### Assignment
Of the lines below, write out exactly those from the line with "Vagy rejuvenation - 5" through the line with "total: 248.20 -> 129.94", both included, and skip the rest.

Before-and-after change records:
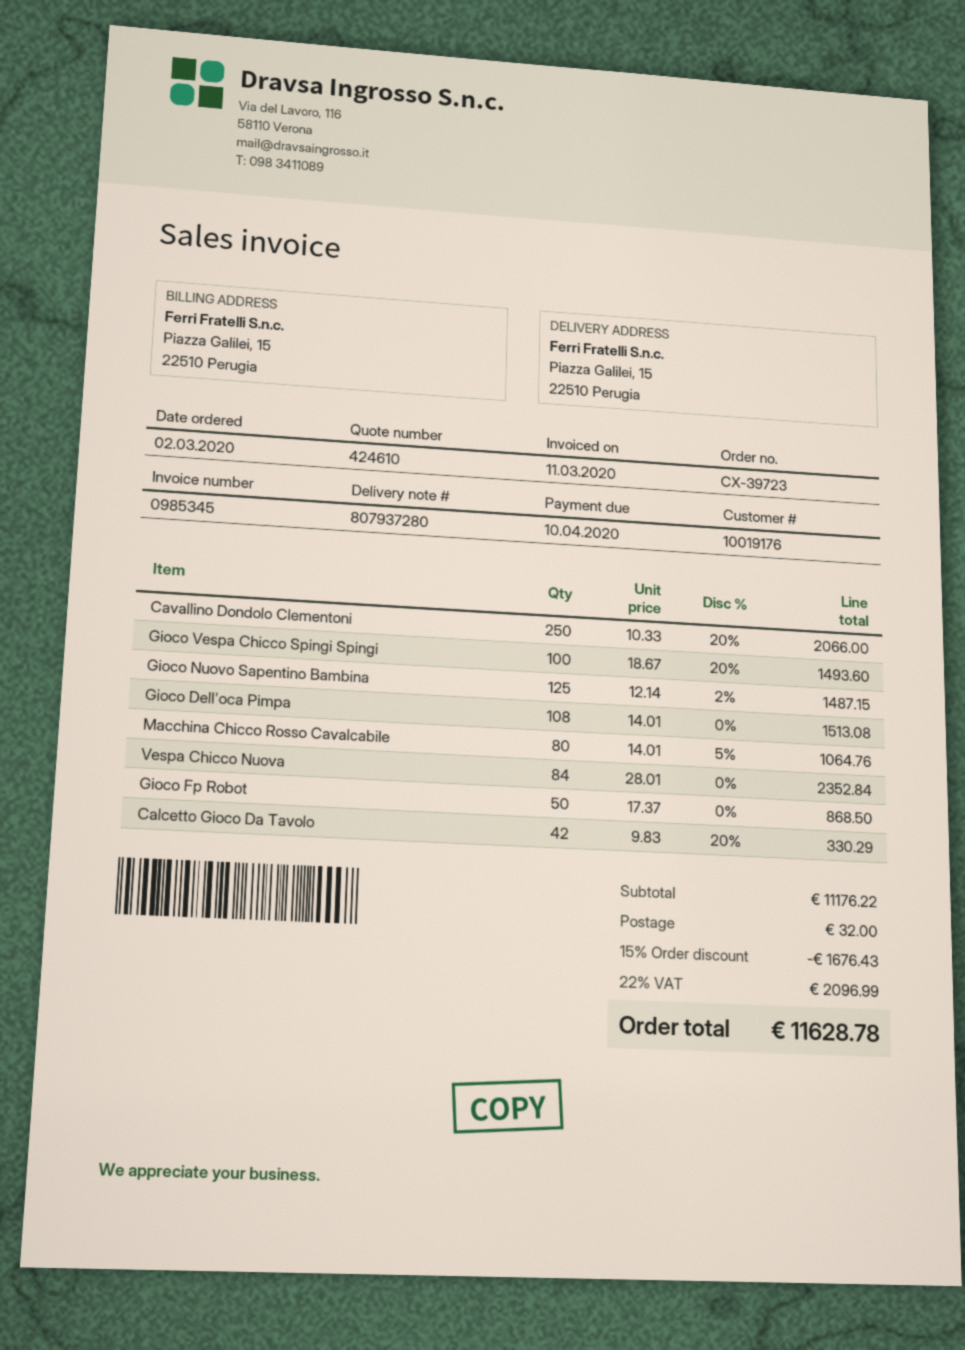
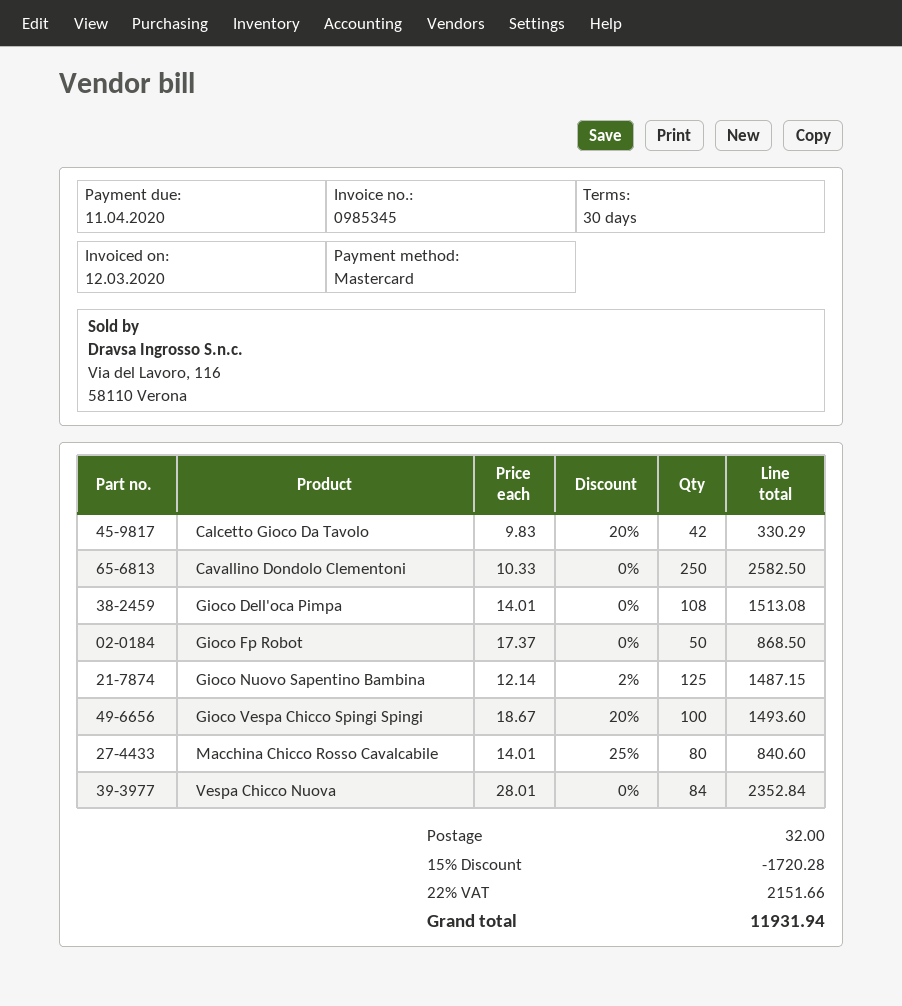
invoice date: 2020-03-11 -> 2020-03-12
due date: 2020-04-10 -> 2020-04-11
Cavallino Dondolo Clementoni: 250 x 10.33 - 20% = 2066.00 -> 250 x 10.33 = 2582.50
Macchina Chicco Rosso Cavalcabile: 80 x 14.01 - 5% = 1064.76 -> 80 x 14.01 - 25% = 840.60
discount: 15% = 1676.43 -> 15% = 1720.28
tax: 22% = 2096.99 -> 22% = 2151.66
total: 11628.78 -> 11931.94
---
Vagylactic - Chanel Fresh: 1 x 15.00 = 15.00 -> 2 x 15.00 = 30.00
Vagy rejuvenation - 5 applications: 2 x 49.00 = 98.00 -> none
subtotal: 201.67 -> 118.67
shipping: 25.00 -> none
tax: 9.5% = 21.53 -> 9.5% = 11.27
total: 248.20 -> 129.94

### Response
Vagy rejuvenation - 5 applications: 2 x 49.00 = 98.00 -> none
subtotal: 201.67 -> 118.67
shipping: 25.00 -> none
tax: 9.5% = 21.53 -> 9.5% = 11.27
total: 248.20 -> 129.94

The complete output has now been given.